Work required »
Write out the material below again, line for line, without any images.

Recorded data »
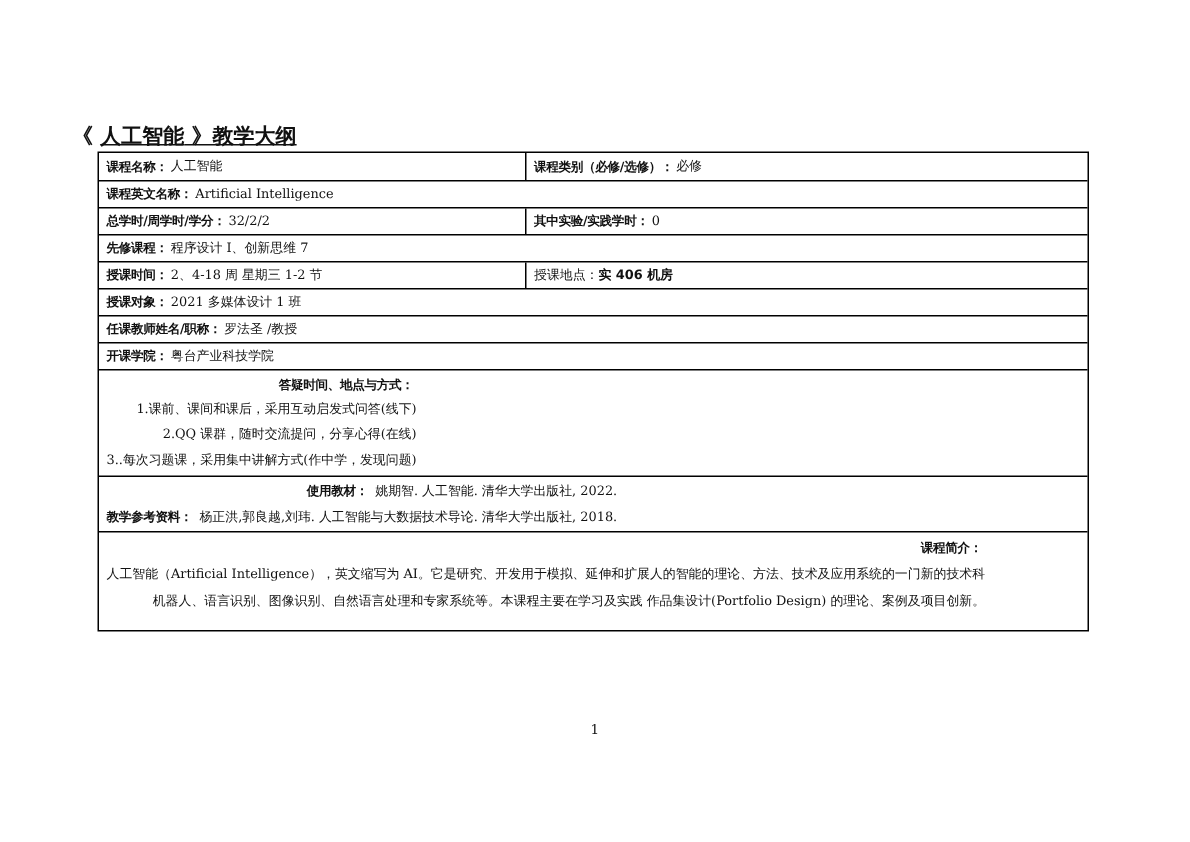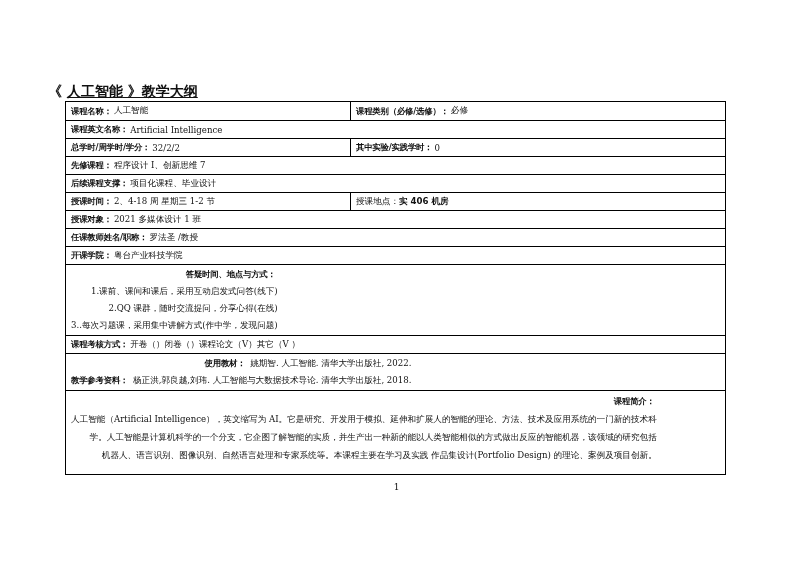--- a/index.html
+++ b/index.html
@@ -140,12 +140,6 @@
     </div>
   </div>
 
-  <div class="row h18">
-    <div class="cell full">
-      <span class="lbl">后续课程支撑：</span>
-      <span class="val">  项目化课程、毕业设计</span>
-    </div>
-  </div>
 
   <div class="row h18">
     <div class="cell left">

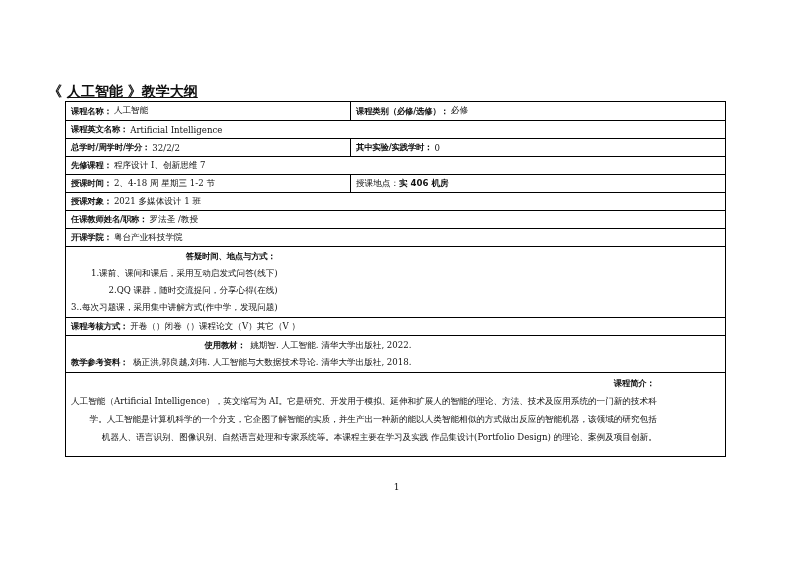--- a/index.html
+++ b/index.html
@@ -184,12 +184,6 @@
     </div>
   </div>
 
-  <div class="row h18">
-    <div class="cell full">
-      <span class="lbl">课程考核方式：</span>
-      <span class="val">开卷（）闭卷（）课程论文（V）其它（V ）</span>
-    </div>
-  </div>
 
   <div class="row">
     <div class="block">

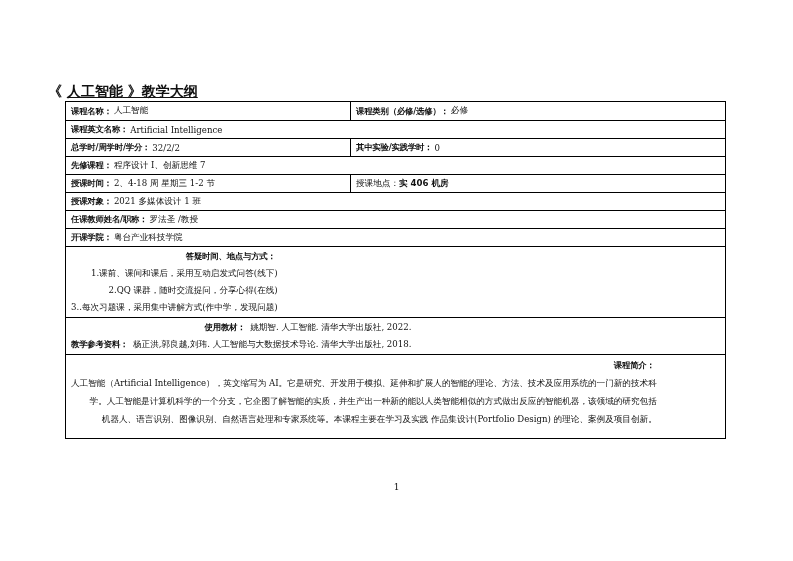--- a/index.html
+++ b/index.html
@@ -204,7 +204,6 @@
         <span class="lbl">课程简介：</span>
       </div>
       <div class="line">人工智能（Artificial Intelligence），英文缩写为 AI。它是研究、开发用于模拟、延伸和扩展人的智能的理论、方法、技术及应用系统的一门新的技术科</div>
-      <div class="line">学。人工智能是计算机科学的一个分支，它企图了解智能的实质，并生产出一种新的能以人类智能相似的方式做出反应的智能机器，该领域的研究包括</div>
       <div class="line">机器人、语言识别、图像识别、自然语言处理和专家系统等。本课程主要在学习及实践 作品集设计(Portfolio Design) 的理论、案例及项目创新。</div>
     </div>
   </div>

Solution to this exercise »
--- a/index.html
+++ b/index.html
@@ -140,12 +140,6 @@
     </div>
   </div>
 
-  <div class="row h18">
-    <div class="cell full">
-      <span class="lbl">后续课程支撑：</span>
-      <span class="val">  项目化课程、毕业设计</span>
-    </div>
-  </div>
 
   <div class="row h18">
     <div class="cell left">

--- a/index.html
+++ b/index.html
@@ -184,12 +184,6 @@
     </div>
   </div>
 
-  <div class="row h18">
-    <div class="cell full">
-      <span class="lbl">课程考核方式：</span>
-      <span class="val">开卷（）闭卷（）课程论文（V）其它（V ）</span>
-    </div>
-  </div>
 
   <div class="row">
     <div class="block">

--- a/index.html
+++ b/index.html
@@ -204,7 +204,6 @@
         <span class="lbl">课程简介：</span>
       </div>
       <div class="line">人工智能（Artificial Intelligence），英文缩写为 AI。它是研究、开发用于模拟、延伸和扩展人的智能的理论、方法、技术及应用系统的一门新的技术科</div>
-      <div class="line">学。人工智能是计算机科学的一个分支，它企图了解智能的实质，并生产出一种新的能以人类智能相似的方式做出反应的智能机器，该领域的研究包括</div>
       <div class="line">机器人、语言识别、图像识别、自然语言处理和专家系统等。本课程主要在学习及实践 作品集设计(Portfolio Design) 的理论、案例及项目创新。</div>
     </div>
   </div>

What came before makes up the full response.